The technology has only be used in the Premier League since the 2013/14 season, yet it has already made some big, and truly impressive decisions. The most memorable use of goal-line technology that has occurred in the Premier League so far was a league match between Aston Villa and Fulham. In the last twenty minutes of the game, Lewis Holtby was denied a goal by the tiniest of margins. The goal line technology confirmed that the whole ball did not cross the line.
Before goal line technology was introduced, the decision would have been impossible to call correctly and would have probably resulted in the goal being incorrectly rewarded to Fulham. Although this decision didn’t have any significant impact on the game, as Fulham ran out 2-1 winners, it did show that the technology has incredible accuracy, and can also make decisions in matter of seconds.
Goal Line Technology also proved to be a huge success in the first World Cup tournament it was used in – in 2014. Although France eased to victory against Honduras, France’s 2nd goal was awarded thanks to goal-line technology. Karim Benzema’s effort at goal cannoned against the post, hit the keeper and ended up crossing the line – despite his best efforts to keep the ball from going in the back of the net. The whole scenario occurred in less than a second and without the aid of goal-line technology, the referee would have not given the goal. The referee even looked at his watch to confirm that the technology had made the decision for him.
The most notable example of a phantom goal occurred in the 1966 World Cup final when Geoff Hurst was awarded a goal when the whole ball had not crossed the line. The goal meant England went on to win their only World Cup. These phantom goal cases have now been eradicated in leagues which have goal line technology installed.
But this sort of change to a sport does not come without its critics. Some fans argue that introducing any form of technology to the sport will destroy the human element – something that made fans fall in love with the game. Refereeing errors seem to occur in most games and it seems to now being ‘tradition’ to talk about these errors with fellow football fans.
However, with so much money involved in the game (from transfers to betting), can the amount of errors that are already occurring in games continue? There was also a fear amongst fans that it would slow down the speed of the game. However, the introduction of goal line technology has proved that technology can be introduced into the game without disrupting the flow of it.
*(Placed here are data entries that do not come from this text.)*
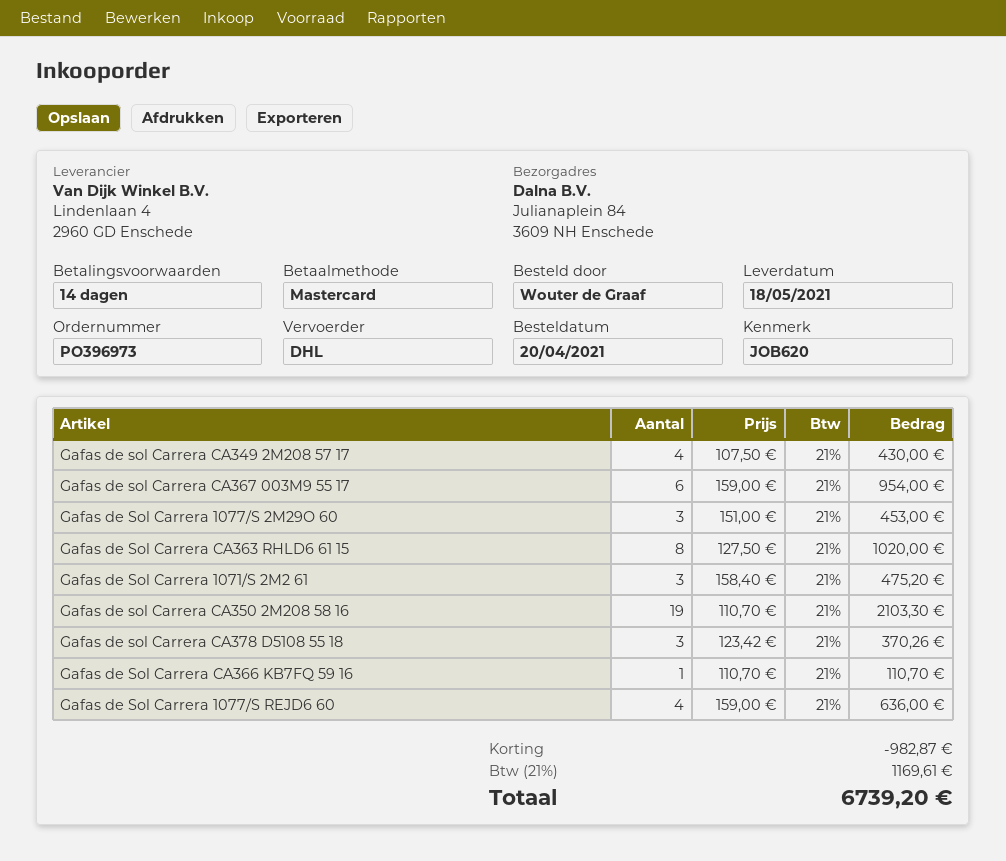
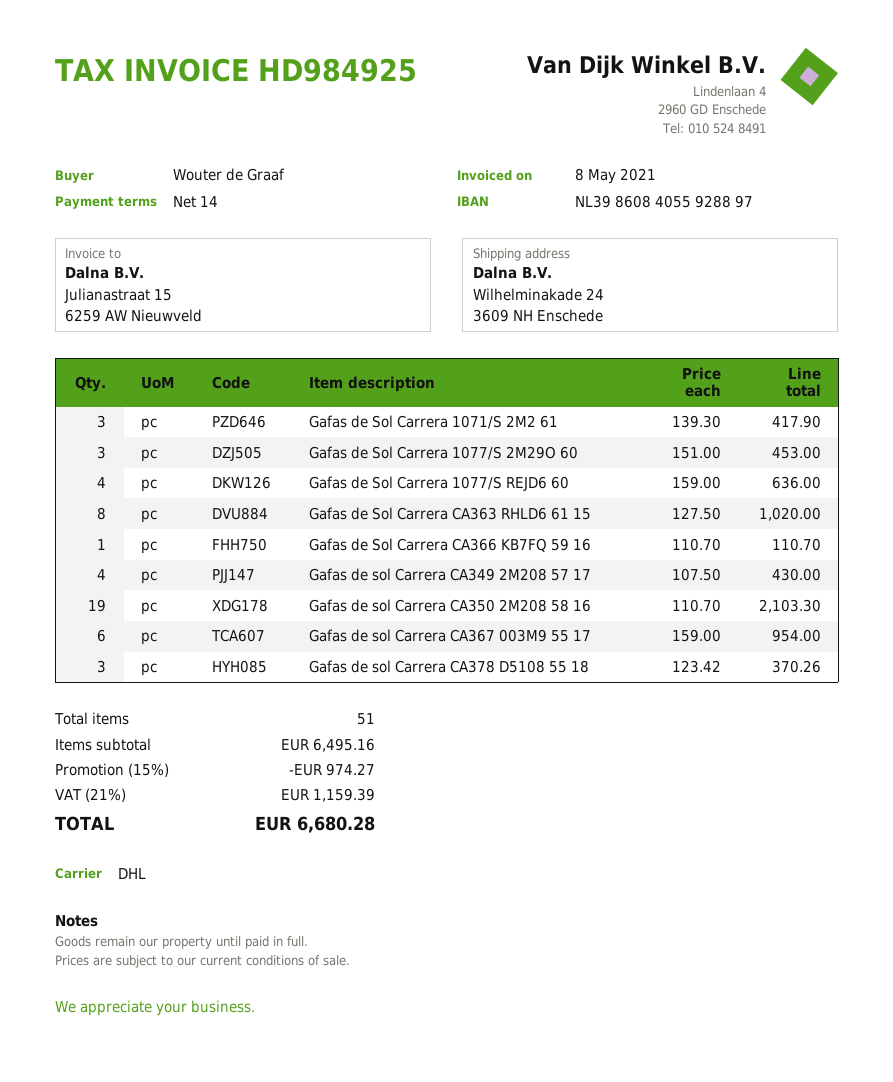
ship to: Julianaplein 84, 3609 NH Enschede -> Wilhelminakade 24, 3609 NH Enschede
Gafas de Sol Carrera 1071/S 2M2 61: 3 x 158.40 = 475.20 -> 3 x 139.30 = 417.90
discount: 982.87 -> 974.27
tax: 21% = 1169.61 -> 21% = 1159.39
total: 6739.20 -> 6680.28

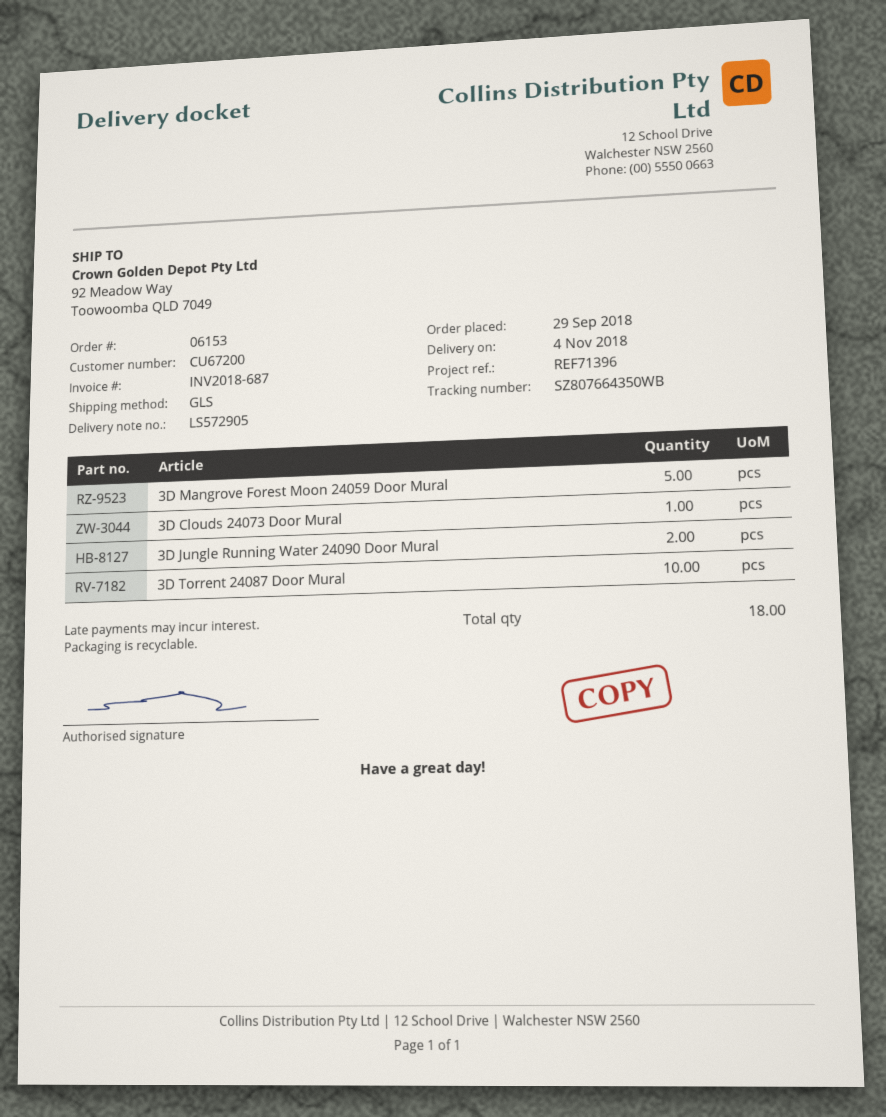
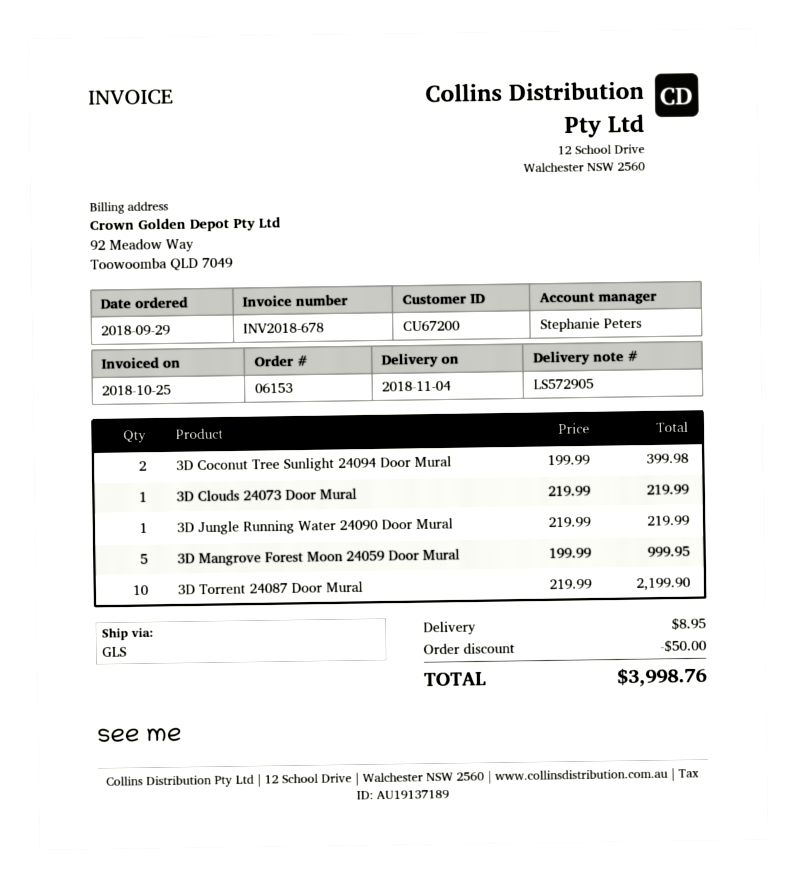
invoice number: INV2018-687 -> INV2018-678
3D Jungle Running Water 24090 Door Mural: 2 -> 1
3D Coconut Tree Sunlight 24094 Door Mural: none -> 2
Since the introduction of goal-line technology, fan criticism of it seems to be minimal. However there is still strong opposition from clubs, especially lower league clubs. An initial set-up cost of £250,000 isn’t a lot of money for Premier League clubs (who have multi-million pound sponsorship deals), but for lower league clubs or clubs in ‘poor leagues’, the quarter of a million pound installation fee is a significant percentage of their annual revenue and would rather invest that money on club infrastructure of their playing squad.
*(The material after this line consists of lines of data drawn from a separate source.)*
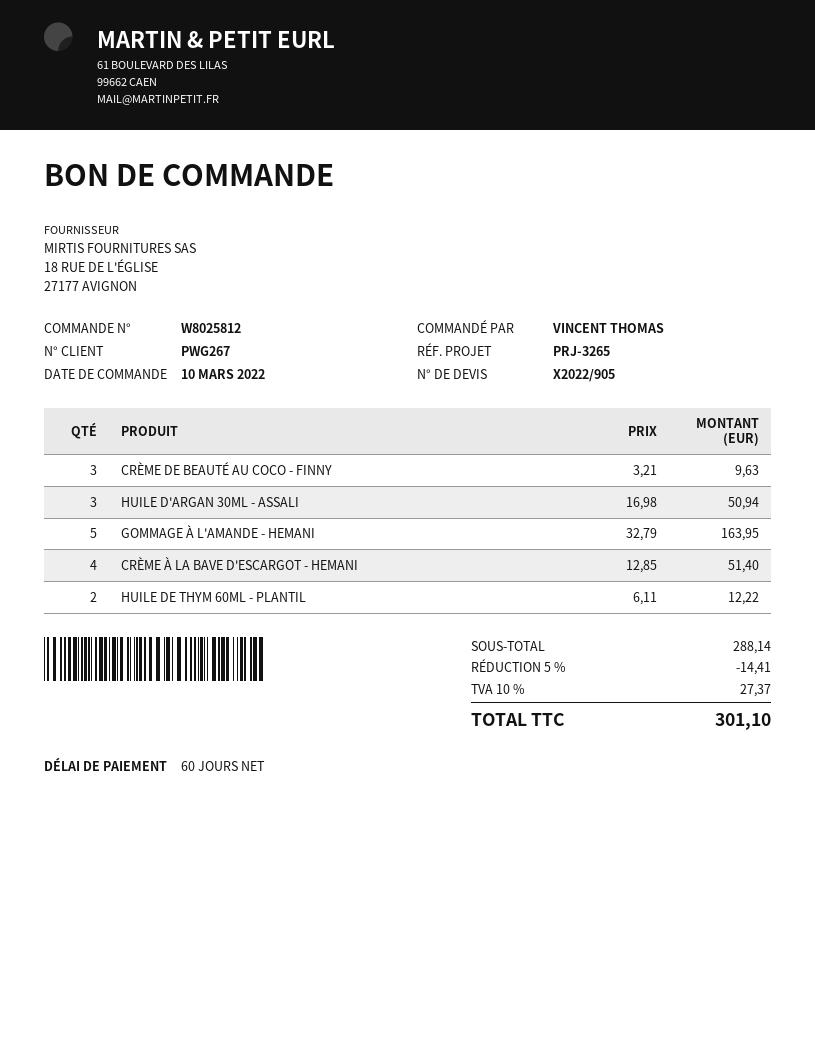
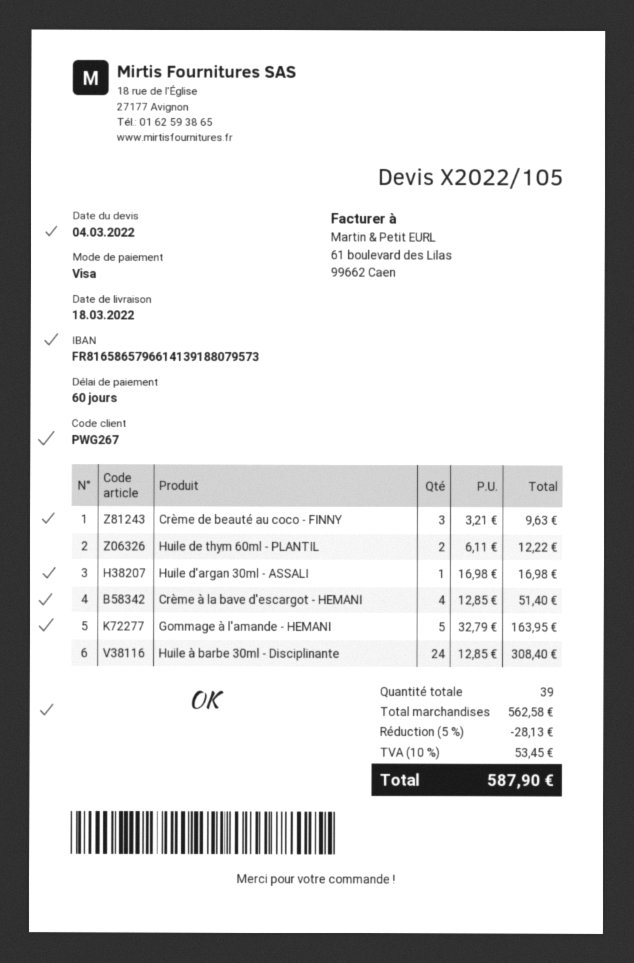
quote number: X2022/905 -> X2022/105
HUILE D'ARGAN 30ML - ASSALI: 3 x 16.98 = 50.94 -> 1 x 16.98 = 16.98
Huile à barbe 30ml - Disciplinante: none -> 24 x 12.85 = 308.40
subtotal: 288.14 -> 562.58
discount: 5% = 14.41 -> 5% = 28.13
tax: 10% = 27.37 -> 10% = 53.45
total: 301.10 -> 587.90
Overall, it seems safe to say that the introduction of goal-line technology has only had a positive effect on the game so far. The technology has proved its critics wrong by making decisions within a few seconds to allow the game to continue at the fast-paced nature without disrupting the flow of the game. The introduction of goal line technology has also potentially opened the doors to other types of technology being introduced into the game. As long as the technology isn’t ‘game-changing’ and doesn’t disrupt the flow of the game, fans may be more receptive to more technology being used.